Start of Block
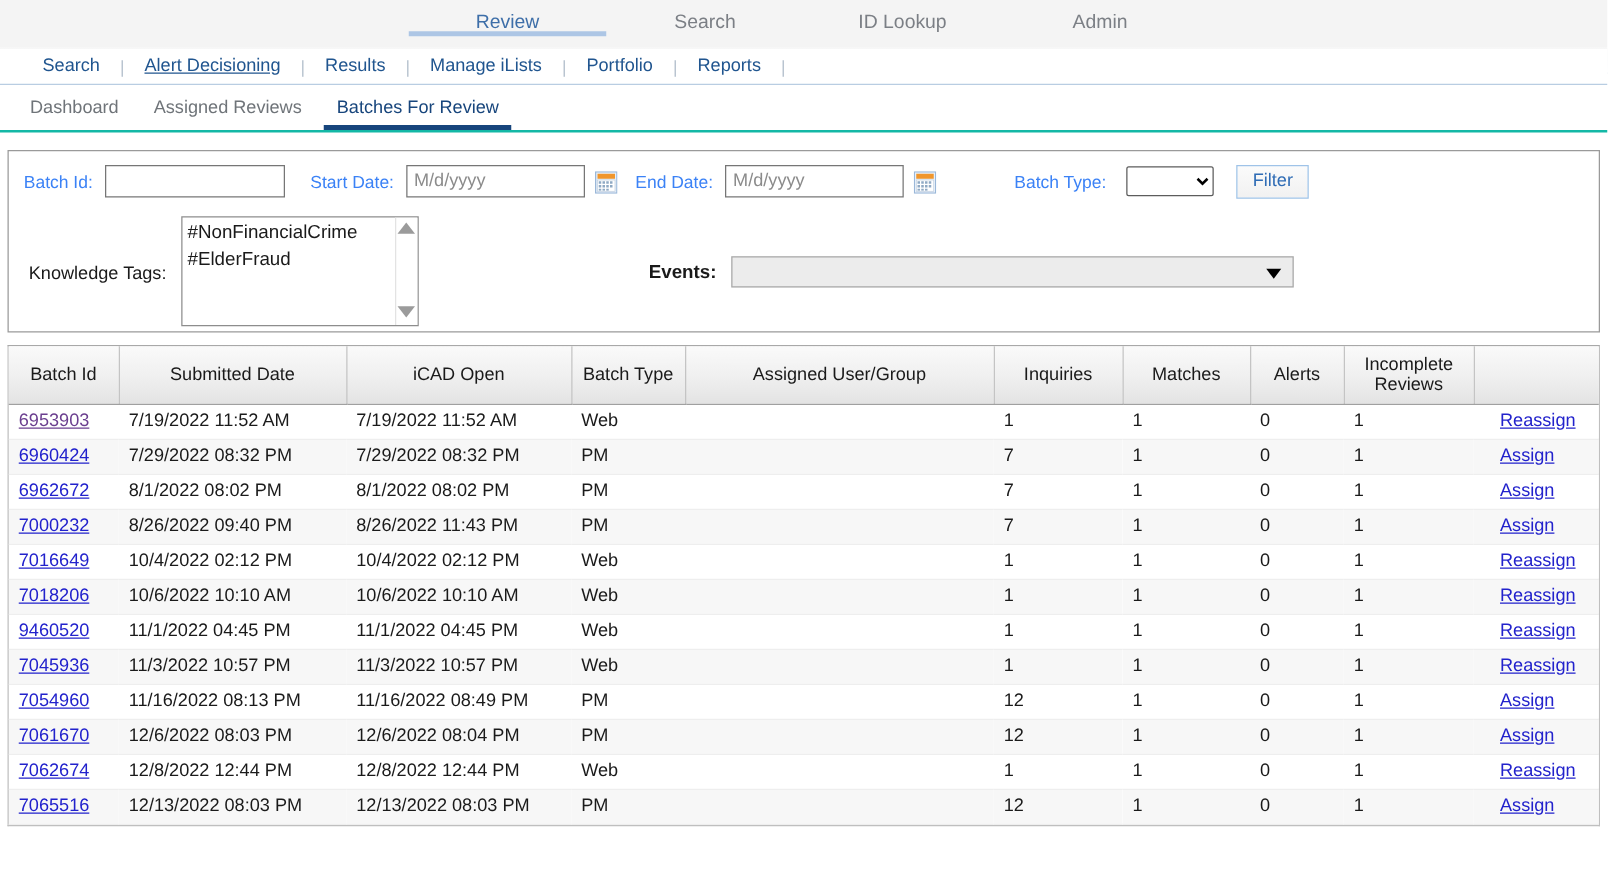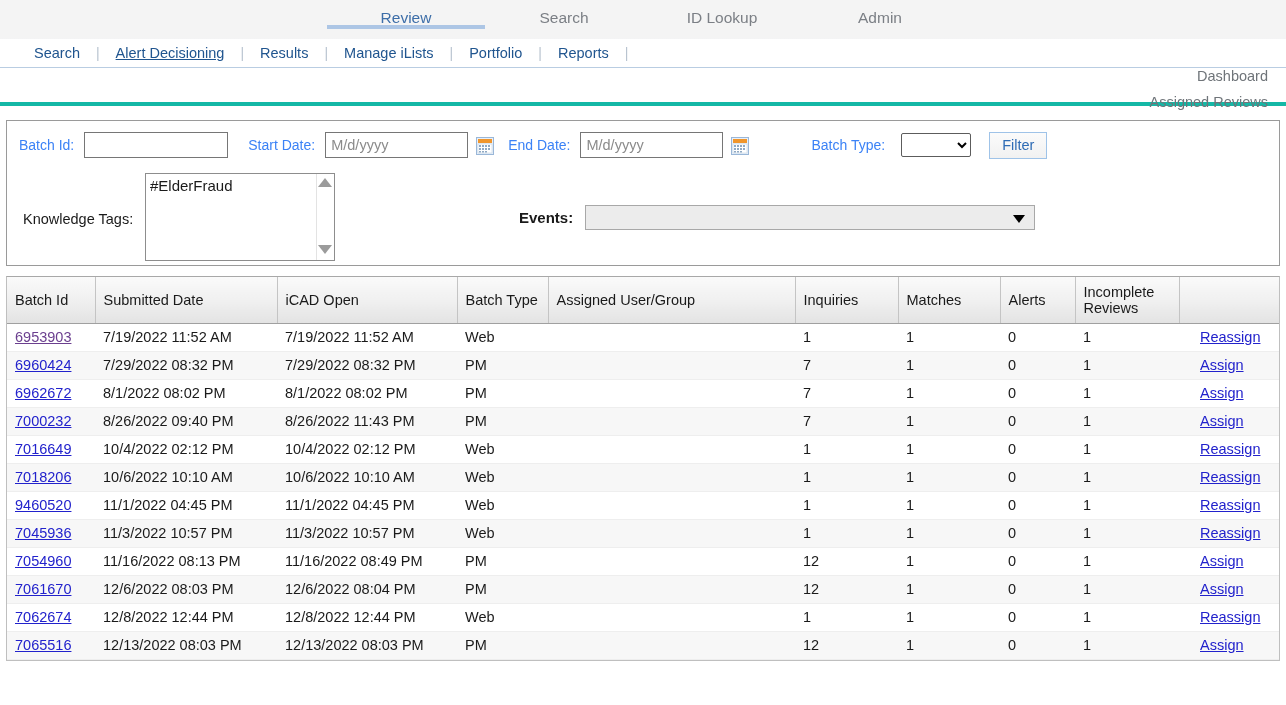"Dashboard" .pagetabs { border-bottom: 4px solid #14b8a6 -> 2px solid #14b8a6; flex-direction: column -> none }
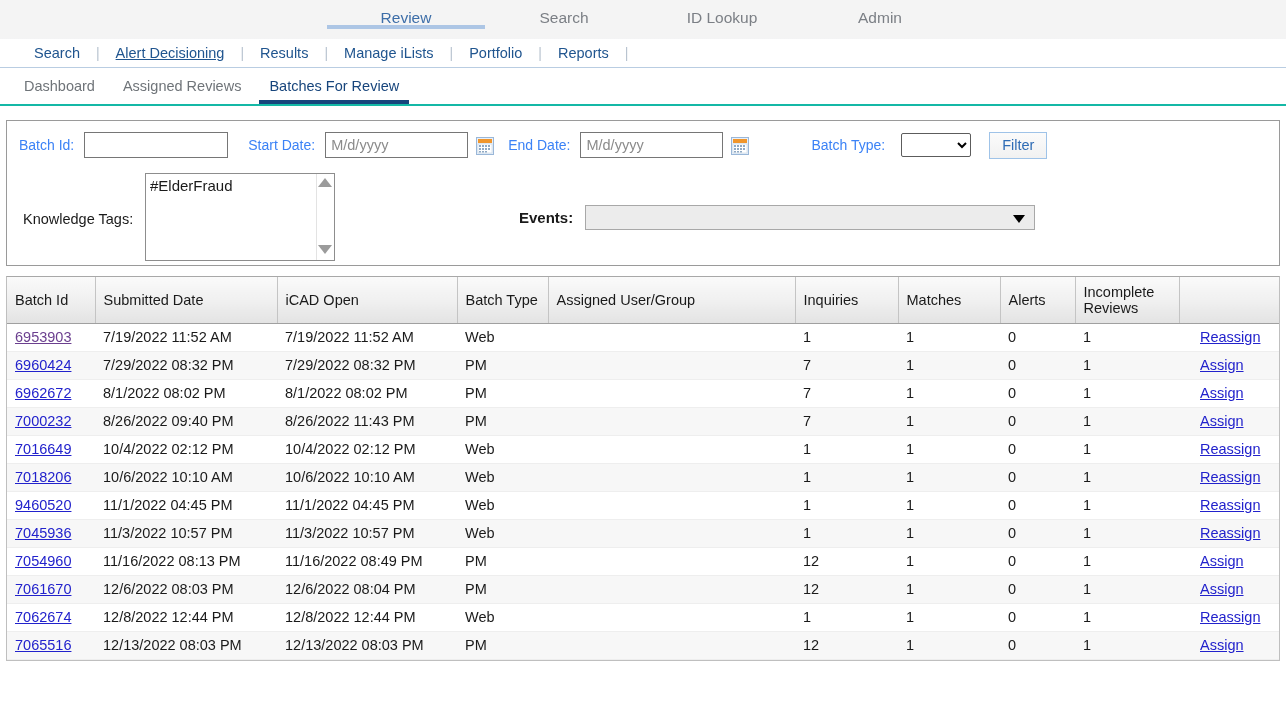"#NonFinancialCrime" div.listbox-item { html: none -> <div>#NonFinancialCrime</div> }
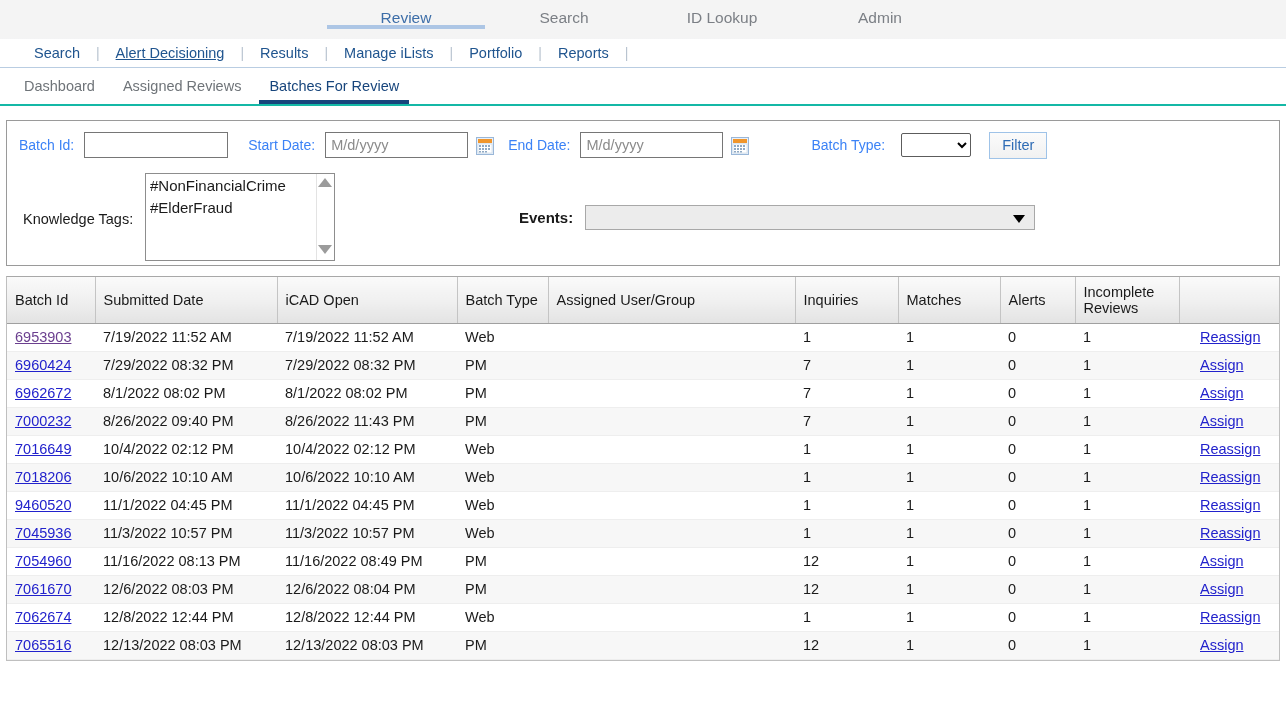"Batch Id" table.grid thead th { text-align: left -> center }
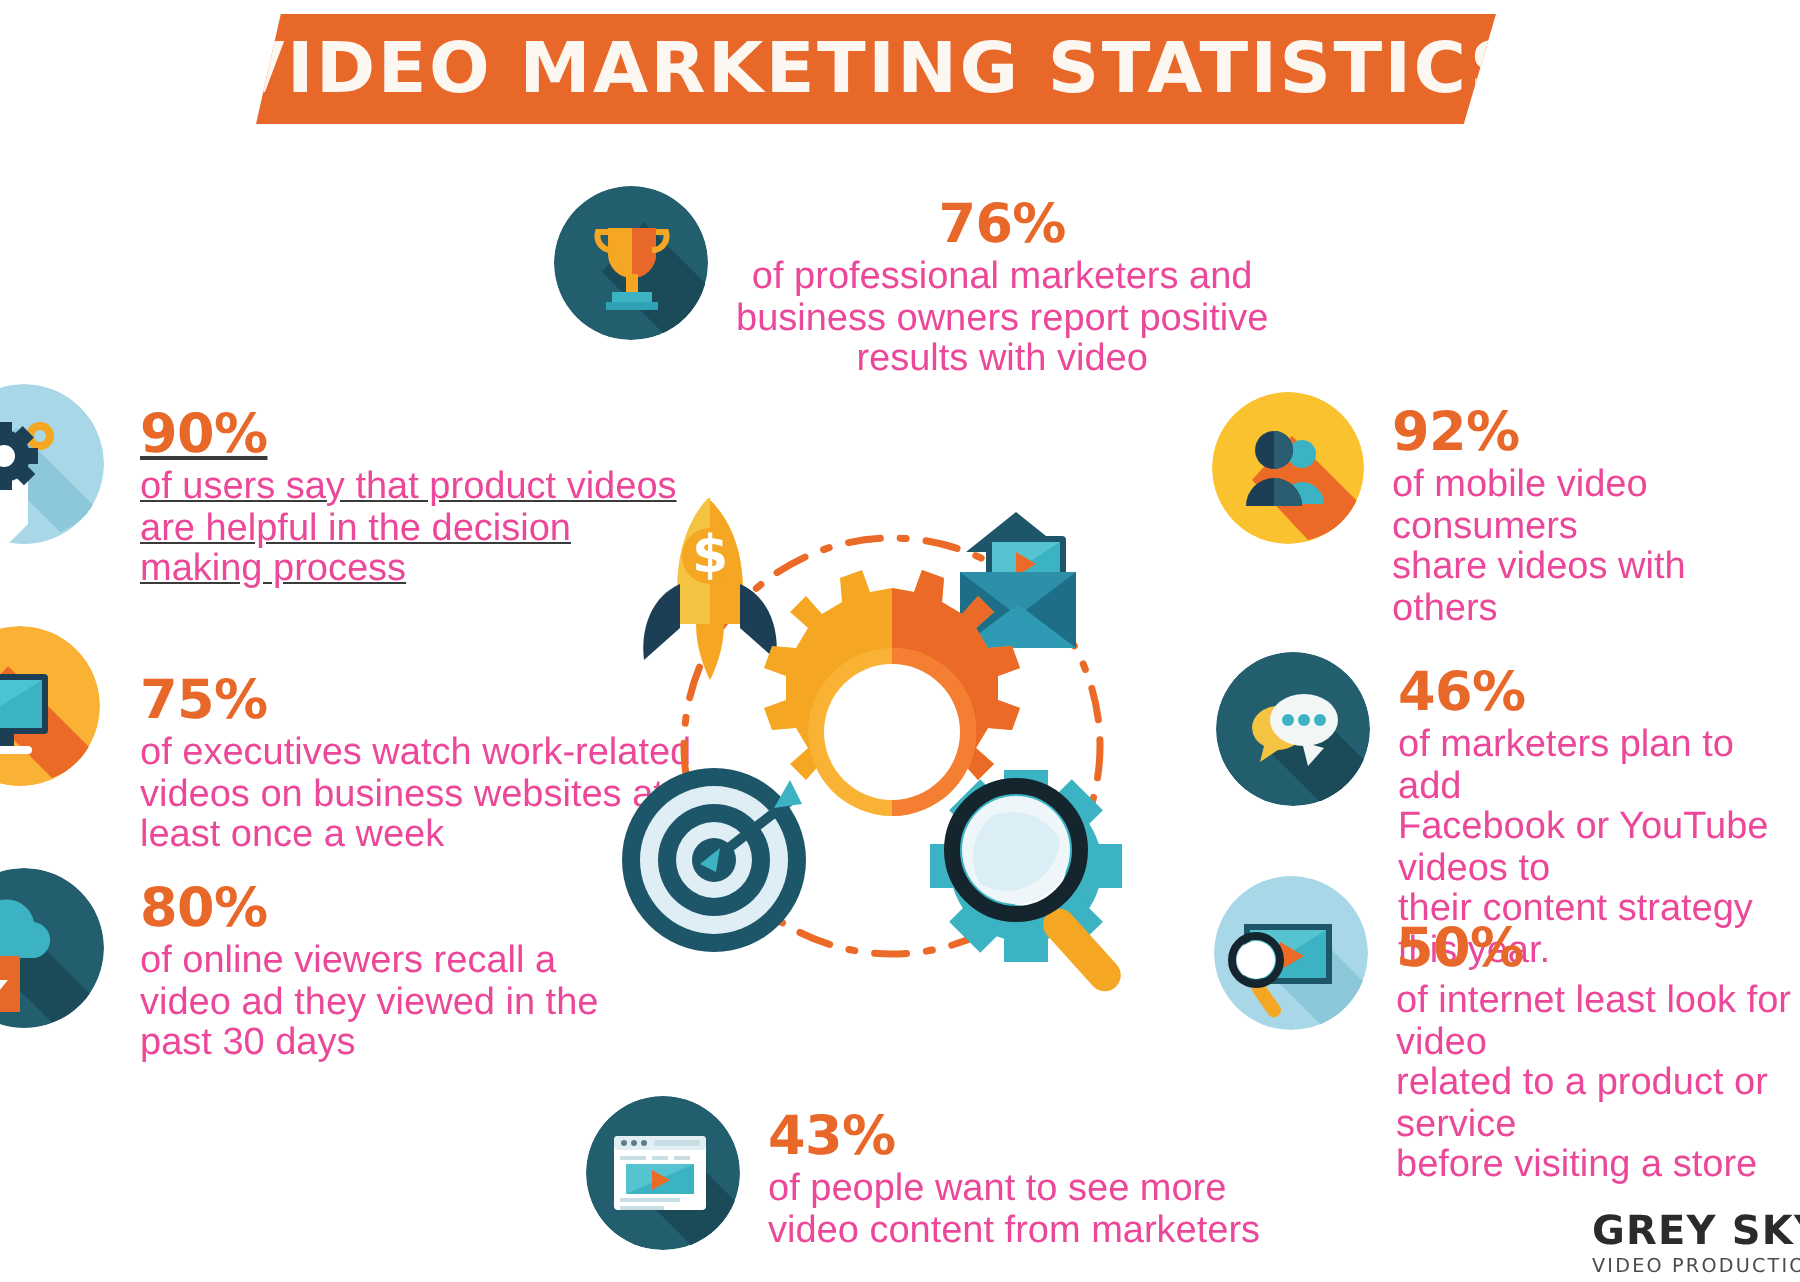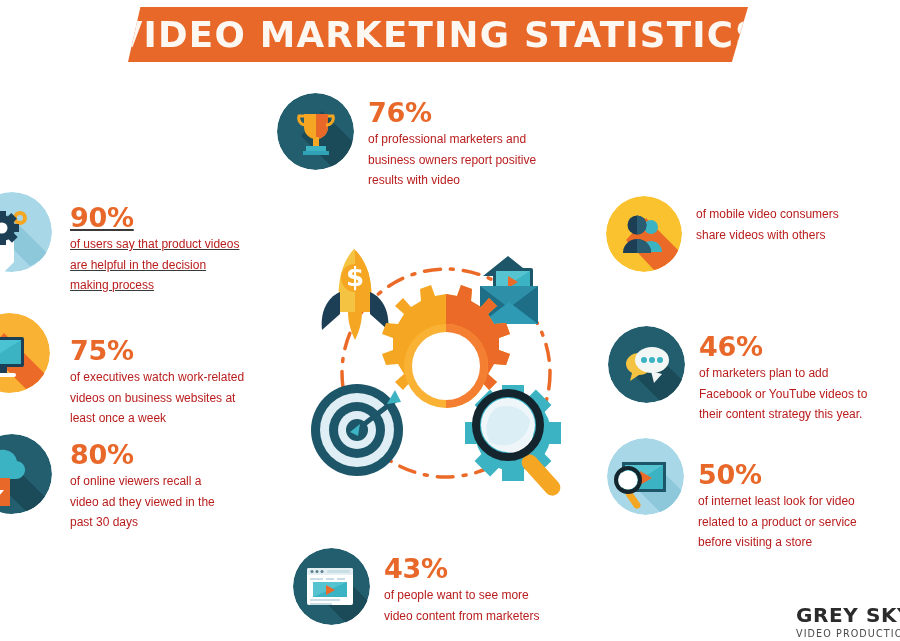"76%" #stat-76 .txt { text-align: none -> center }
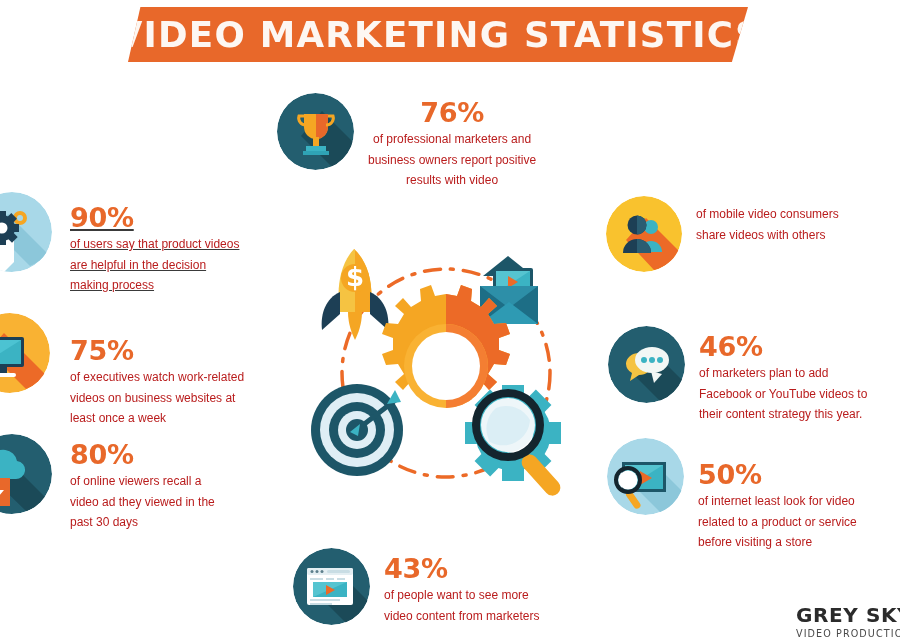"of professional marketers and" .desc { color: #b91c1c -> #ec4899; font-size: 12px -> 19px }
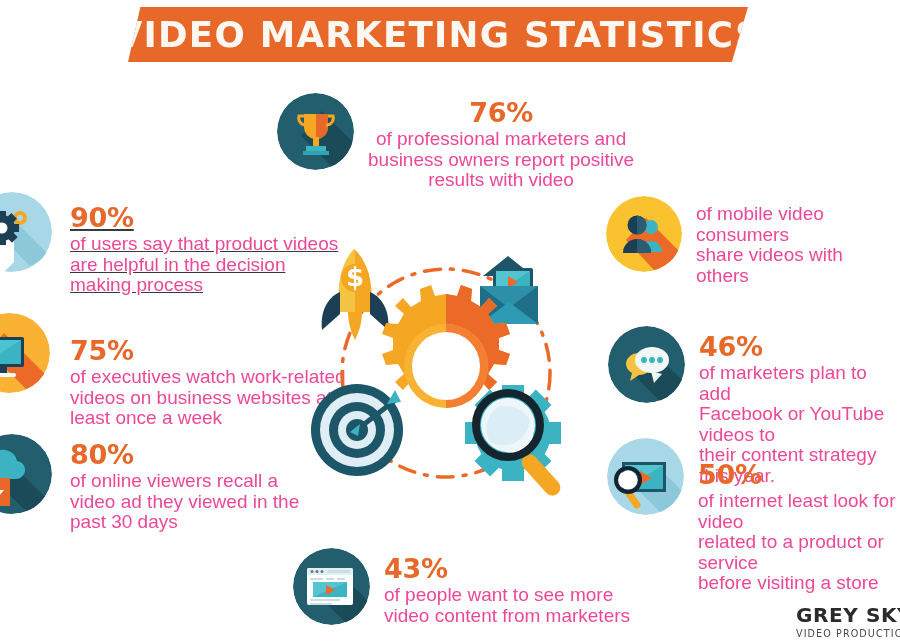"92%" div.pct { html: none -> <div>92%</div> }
End of Block
▸ Work item
The required output is every line from the one containing "color: #b91c1c ->" through the last line of the data above, restated exactly and without pictures.

▸ Response below
"of professional marketers and" .desc { color: #b91c1c -> #ec4899; font-size: 12px -> 19px }
"92%" div.pct { html: none -> <div>92%</div> }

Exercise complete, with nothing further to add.